Segment Open

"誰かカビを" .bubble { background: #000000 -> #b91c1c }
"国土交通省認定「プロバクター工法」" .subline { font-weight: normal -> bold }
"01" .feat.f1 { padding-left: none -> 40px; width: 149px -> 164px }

Segment Closed
Segment Open

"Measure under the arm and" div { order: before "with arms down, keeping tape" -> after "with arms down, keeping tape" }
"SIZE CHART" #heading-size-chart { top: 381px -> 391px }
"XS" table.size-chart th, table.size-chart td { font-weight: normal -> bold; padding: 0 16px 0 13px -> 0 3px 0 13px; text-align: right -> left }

Segment Closed
Segment Open

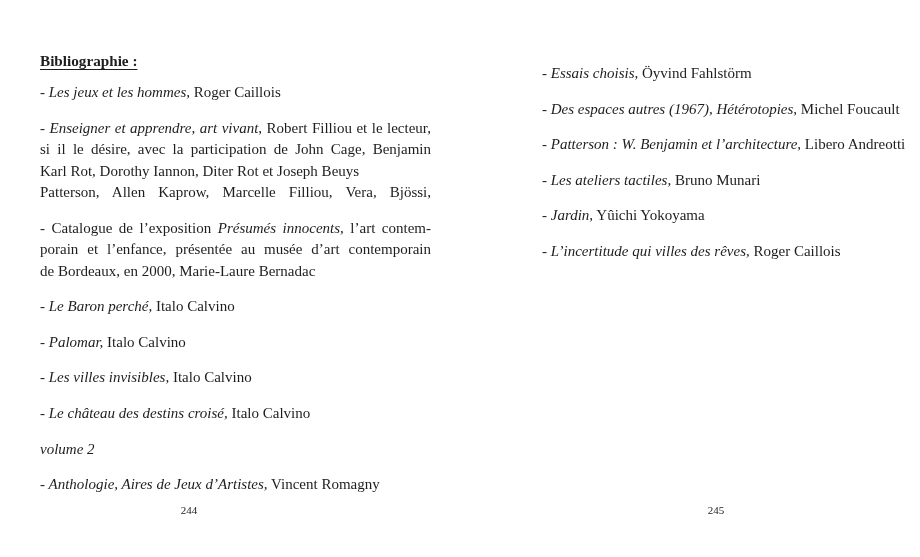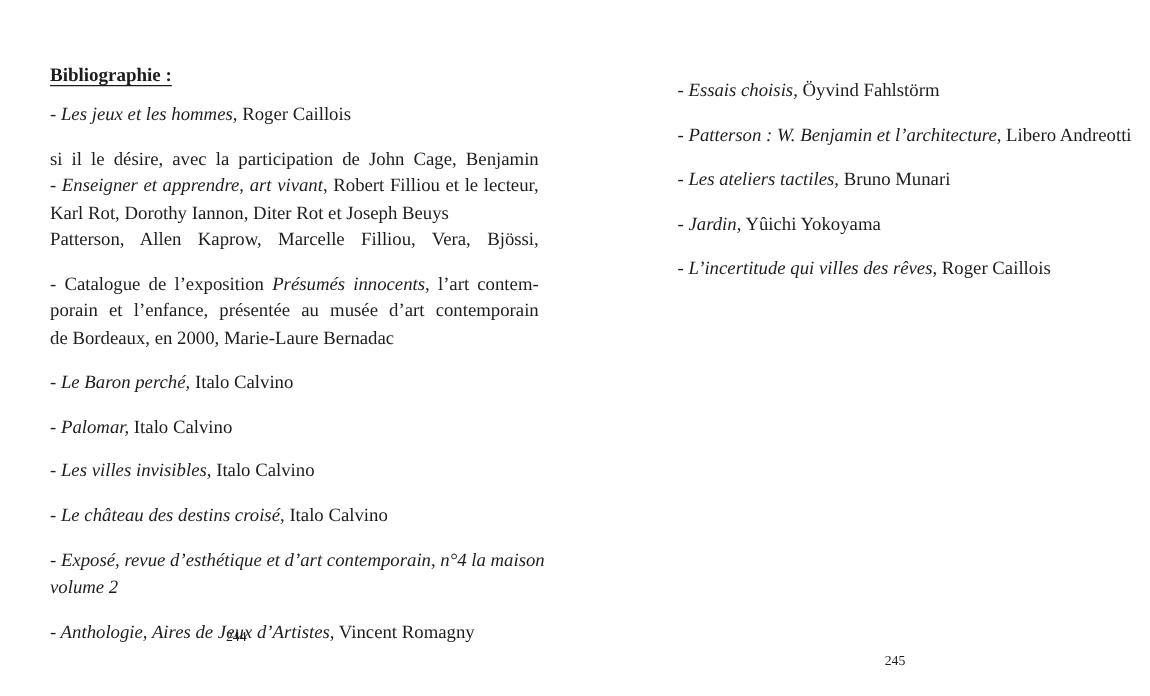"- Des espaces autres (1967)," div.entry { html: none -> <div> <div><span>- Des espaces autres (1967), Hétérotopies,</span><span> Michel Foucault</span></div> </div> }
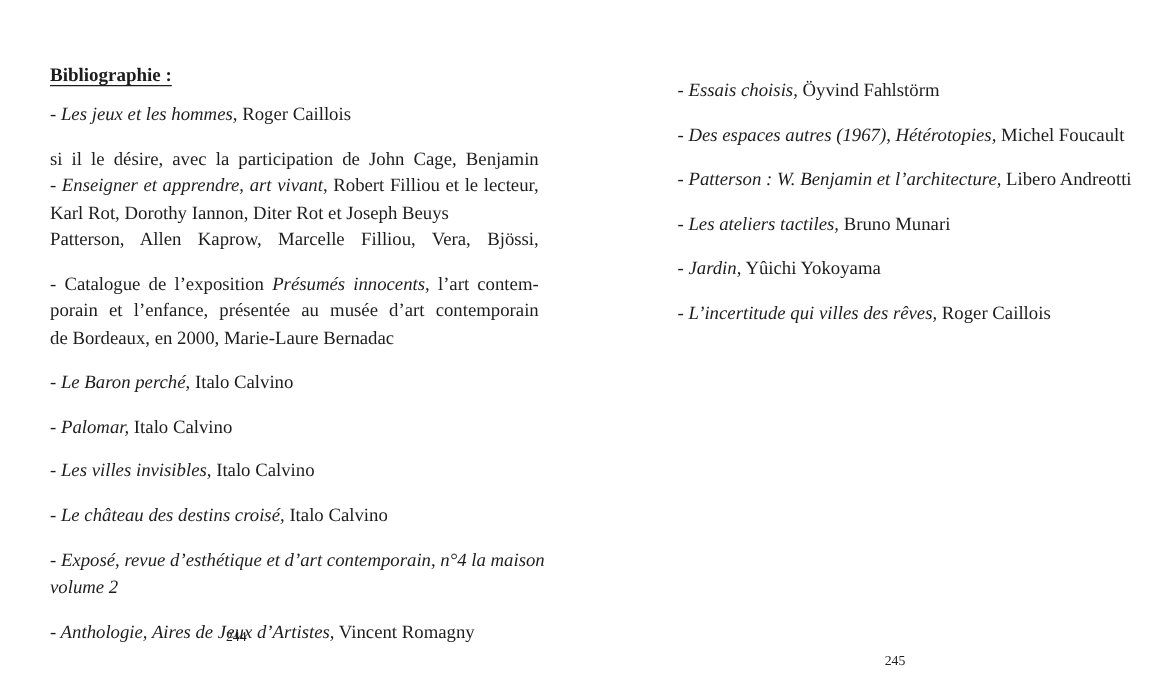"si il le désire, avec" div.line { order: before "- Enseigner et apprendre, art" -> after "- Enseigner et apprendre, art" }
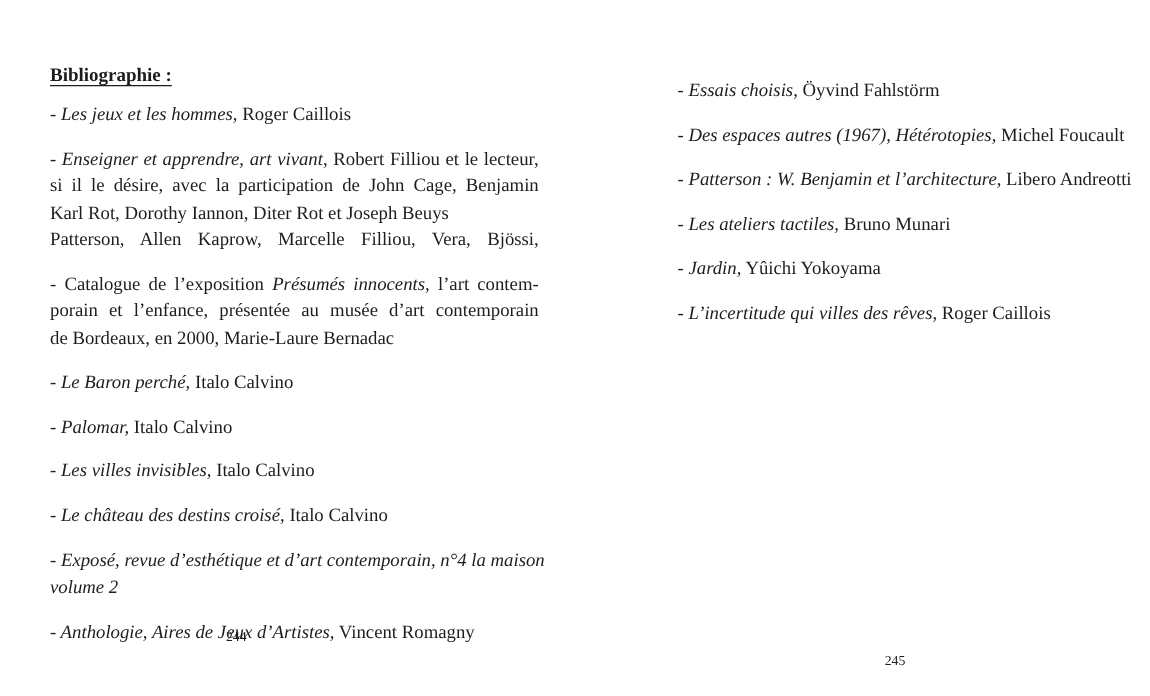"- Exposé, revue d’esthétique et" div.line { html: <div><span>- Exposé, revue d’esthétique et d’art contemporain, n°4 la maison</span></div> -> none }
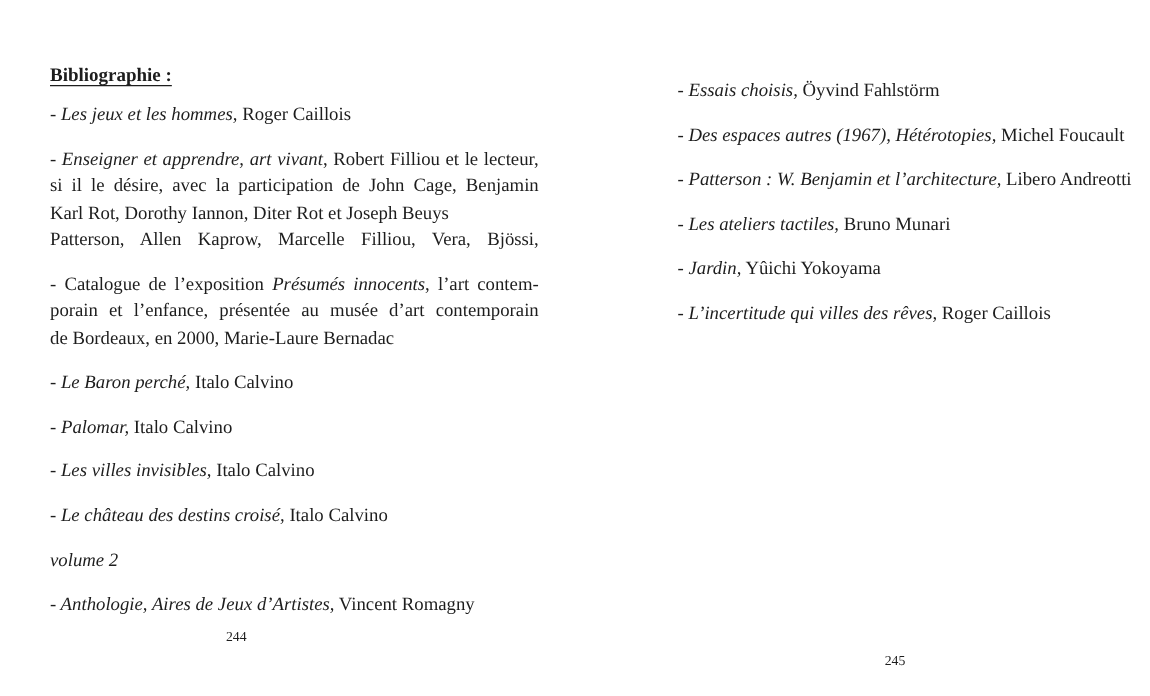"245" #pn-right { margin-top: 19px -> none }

Segment Closed

◆ Exercise brief
Report all lines in the listing above that contain the word "normal".

◆ The answer
"国土交通省認定「プロバクター工法」" .subline { font-weight: normal -> bold }
"XS" table.size-chart th, table.size-chart td { font-weight: normal -> bold; padding: 0 16px 0 13px -> 0 3px 0 13px; text-align: right -> left }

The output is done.